Day20:摩天楼
町としての正式な依頼ということで厄介なキノコ型の魔物の討伐依頼を引き受けたところ、その魔物がばら蒔いた胞子をもろに浴びたエドワードの身体が手乗りサイズにまで縮んでしまった。そんな馬鹿みたいなことがあってたまるかと一瞬思ったが、妖精族はみんな人の身体を小さくしたり大きくしたりする魔法を使えるわけだし、魔物の中にそんな現象を起こす種類がいても全然不思議じゃない。魔物の方は、小さくなっても破壊力は変わらなかったエドワードの魔法によって
柄の部分に風穴をあけられた結果、動かないただの巨大キノコになっている。絶対に毒キノコなので食べるつもりはない。
「さて、どうしたもんかな
……」
「こういうのは大抵、時間が経てば元に戻るぞ」
「だといいけど。てかエド、なんでそんな砂まみれなんだ?」
「胞子が付いたまま君に触ったらよくないと思って、砂を擦り付けて落としてきた!」
エドワードはウィリアムの足元で胸を張って誇らしげな顔をしている。サイズと、砂浴びという行為からうっかり小鳥を連想してしまう。小さすぎて足元を歩かれると踏んだり蹴ったりしそうだ。エドワードが強靭すぎてこっちの足が弾き飛ばされそうだが。そう考えるとまったく小鳥らしさはない。

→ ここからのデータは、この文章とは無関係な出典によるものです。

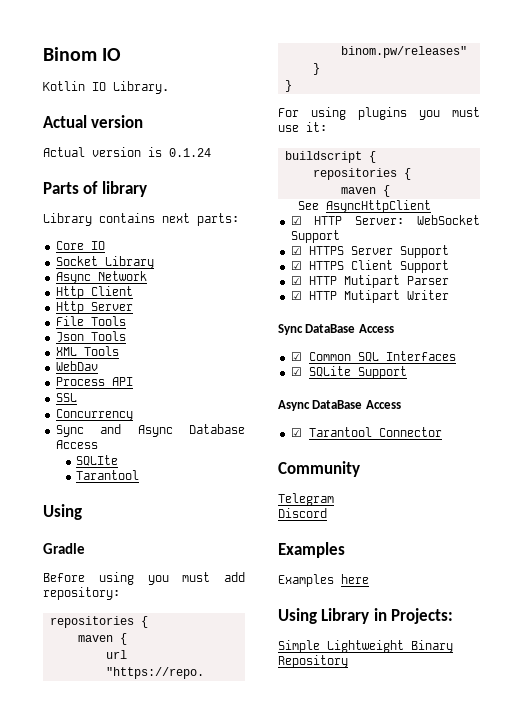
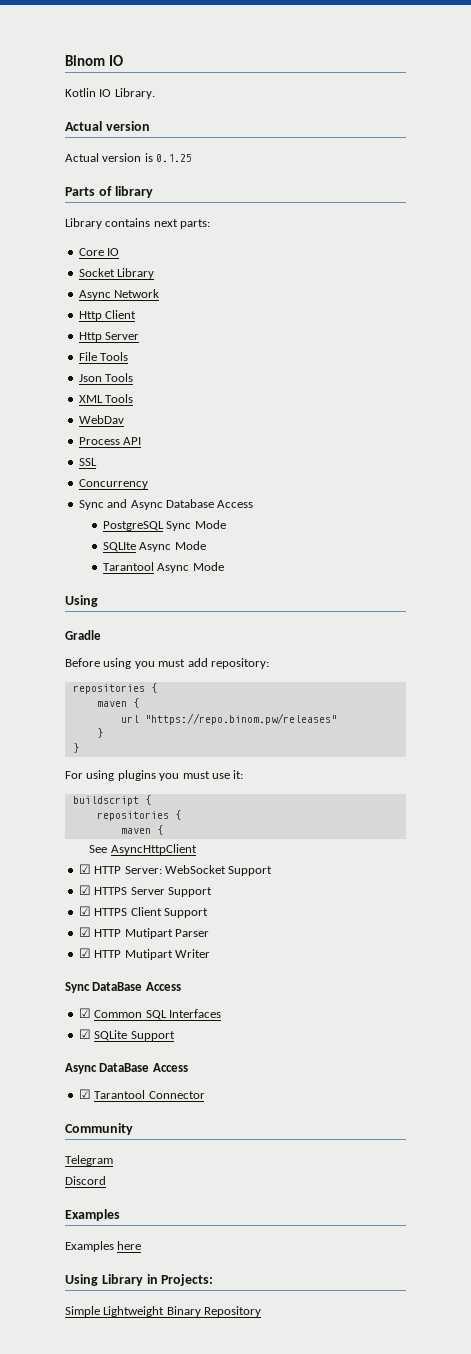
[169,148,211,157] 0.1.24 -> [156,154,193,162] 0.1.25
(98, 444) none -> [103,520,226,531] // PostgreSQL Sync Mode
[76,470,140,480] // Tarantool -> [139,541,206,552] [103,562,224,573] Async Mode // Tarantool Async Mode

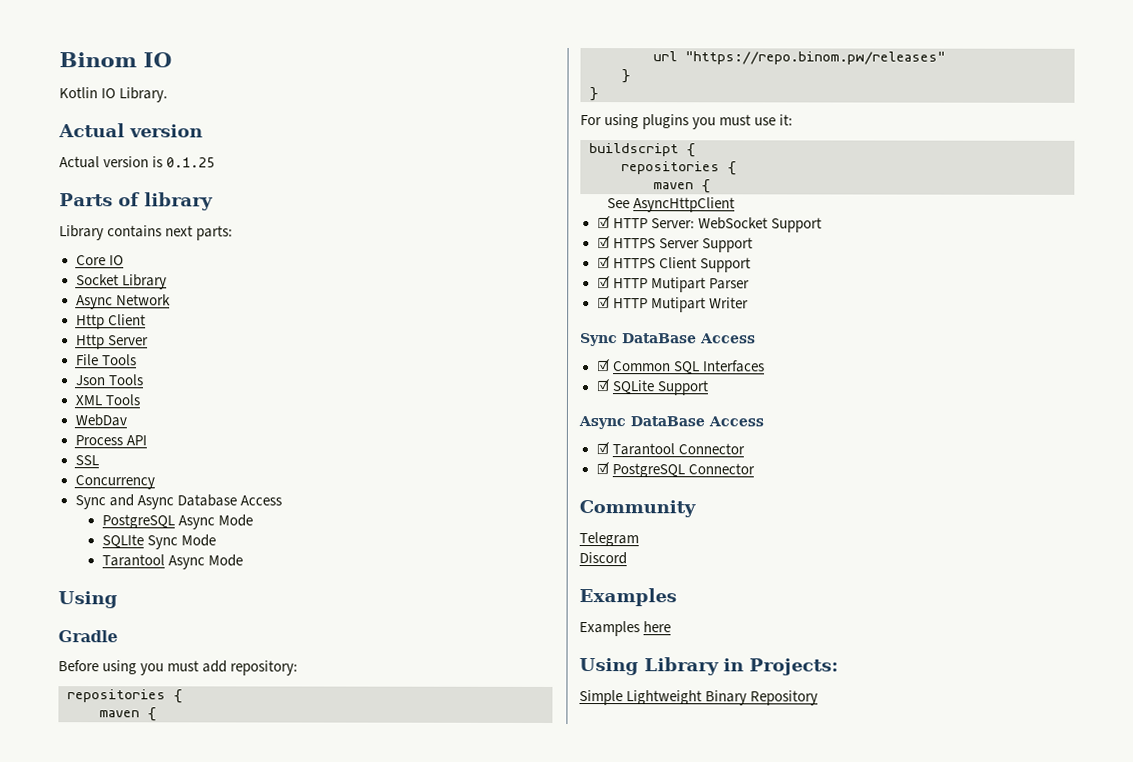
[166,521,192,531] Sync -> [177,515,215,530] Async
[139,542,172,552] Async -> [146,535,178,550] Sync
(205, 1095) none -> [595,462,755,478] // ☑ PostgreSQL Connector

「とにかく一旦宿に戻ろう。エド、色々危ないから俺の肩にでも乗っとけ」
「ありがとう! 妖精になった気分だぞ!」
「落ちるなよ」
肩に十分の一スケールの相棒を乗せ、ウィリアムは町に戻る。キノコの魔物を倒しに行った二人の成果に興味津々な町の人々に取り囲まれ、エドワードが落ちないよう必死に自分の肩を守りながら、なんとか宿へたどり着いてホッと息をつく。
「なんかすごかったね」
「自分たちの生活がかかってるから気になるのは分かるけどな」
「みんなの勢いもすごかったけど、オレはみんなの大きさがすごかったぞ!」
「ああ、身体が縮んだからか」
「そうそう! 町も、まるで巨人の町に迷い込んだみたいで変な感じだぞ! 人も建物も、目に見える全部が空まで届きそうなほど高く見える!」
ウィリアムはその話を聞いて、なんとなく理解できるような気がした。今より背が低かった子どもの頃、両親に連れられて買い物に行った店は記憶の中では遥かに大きく感じられていたものだ。しかし成長した今の自分が行ってみるとどれもが記憶より小さくて、子どもの頃に暮らしていた町とは違う世界に来てしまったような、なんだか不思議な感じがする。
そんなことを考えてみると、身体が縮んだエドワードが今度は小さな子どものように思えてなんだか可笑しかった。思わずクスッと笑ったウィリアムを軽く小突いたつもりのエドワードの肘は、小さいくせにえぐれるほどに痛かった。
翌日、エドワードの身体は元の大きさに戻っていた。小突かれたウィリアムの太ももには案の定、赤黒いアザができていた。